Polanski bloggt: "Ich kann nicht länger schweigen"

Bisher hatte sich der Regisseur Roman Polanski nicht zu den Vorwürfen geäußert, die ihn des Sex mit einer Minderjährigen bezichtigen. Doch jetzt bricht er sein Schweigen.

Will jetzt reden: Roman Polanski. Bild: dpa

BERLIN taz | Seit Roman Polanski im September am Zürcher Flughafen verhaftet wurde, hat er sich nicht öffentlich geäußert. Keine Rechtfertigung in eigener Sache, keine Erklärung, keine Entschuldigung bei der Frau, die er 1977 zum Sex gezwungen haben soll, zu einem Zeitpunkt, als sie 13 Jahre alt war. Bisher meldeten sich nur seine Anwälte zu Wort. Sie versuchten zu erwirken, dass die Wiederaufnahme des Verfahrens auch ohne Polanskis Anwesenheit vonstatten geht. Ohne Erfolg: Im April wies ein US-amerikanisches Berufungsgericht ihr Gesuch ab.

Nun hat sich der 76 Jahre alte Regisseur doch zu Wort gemeldet. Unter dem Titel "Ich kann nicht länger schweigen" hat er auf der Internetseite des französischen Publizisten Bernard-Henri Lévy eine Erklärung veröffentlicht. Die kreist in erster Linie darum, wie sehr sich Polanski von der kalifornischen Justiz hintergangen sieht. Das Verfahren, das 1978 gegen ihn stattfand, mündete zunächst in einen Handel zwischen Richter und Angeklagtem; der Vorwurf, der ursprünglich auf Vergewaltigung lautete, wurde auf Sex mit einer Minderjährigen begrenzt, Polanski bekannte sich in diesem Anklagepunkt schuldig, die bereits abgeleistete Haft sollte ihm angerechnet werden.

Doch der Richter änderte seine Meinung, kurz bevor er das Urteil verkünden sollte. Polanski skandalisiert diesen Wortbruch und die Profilierungssucht des Richters, und er unterstellt dem heute ermittelnden Staatsanwalt ähnlich unlautere Motive. Am Ende seines Textes appelliert er an die Schweiz, ihn nicht auszuliefern, "sodass ich in Frieden und als freier Mann in mein Land und zu meiner Familie zurückkehren kann". Ein Wort des Bedauerns für die betroffene Frau fällt nicht.

Je mehr Polanski sich als Opfer sieht, umso weniger nimmt er wahr, dass seine Erklärung für ihn selbst zu einem ungelegenen Zeitpunkt kommt.

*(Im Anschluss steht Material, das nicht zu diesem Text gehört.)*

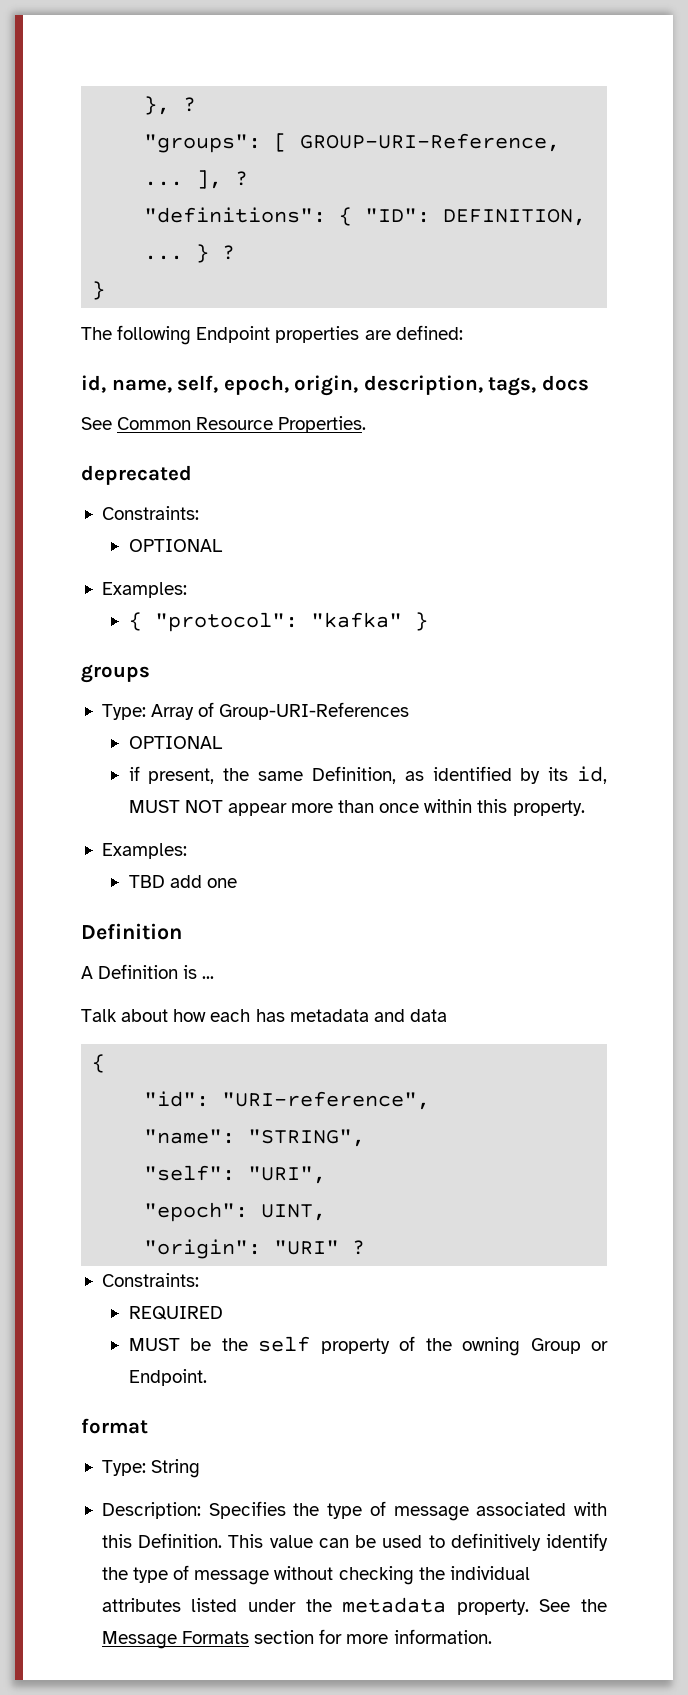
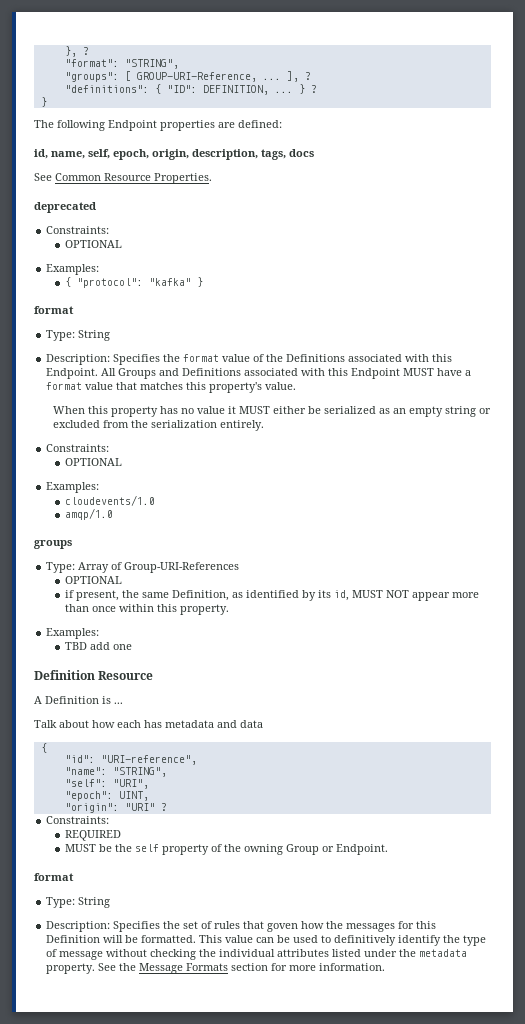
+ "format": "STRING",
  { "protocol": "kafka" }
+ format
+ Type: String
+ Description: Specifies the format value of the Definitions associated with this Endpoint. All Groups and Definitions associated with this Endpoint MUST have a format value that matches this property's value.
+ When this property has no value it MUST either be serialized as an empty string or excluded from the serialization entirely.
+ Constraints:
+ OPTIONAL
+ Examples:
+ cloudevents/1.0
+ amqp/1.0
  TBD add one
- Definition
+ Definition Resource
- Description: Specifies the type of message associated with this Definition.
+ Description: Specifies the set of rules that goven how the messages for this Definition will be formatted.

Im September mochte es noch genug Menschen geben, die dachten, dass keine sexuelle Gewalt vorliegen kann, solange das Opfer nicht grün und blau geprügelt wurde, und es als Ausweis des liberalen Geistes der 70er-Jahre werteten, wenn ein 44 Jahre alter Mann Sex mit einem Teenager hatte. Wer Polanski heute mit diesen Argumenten entlasten möchte, sieht sich vor das Problem gestellt, dass er mit all den Priestern und Pädagogen, die Kinder und Jugendliche zu sexuellen Handlungen nötigten, genauso verfahren müsste.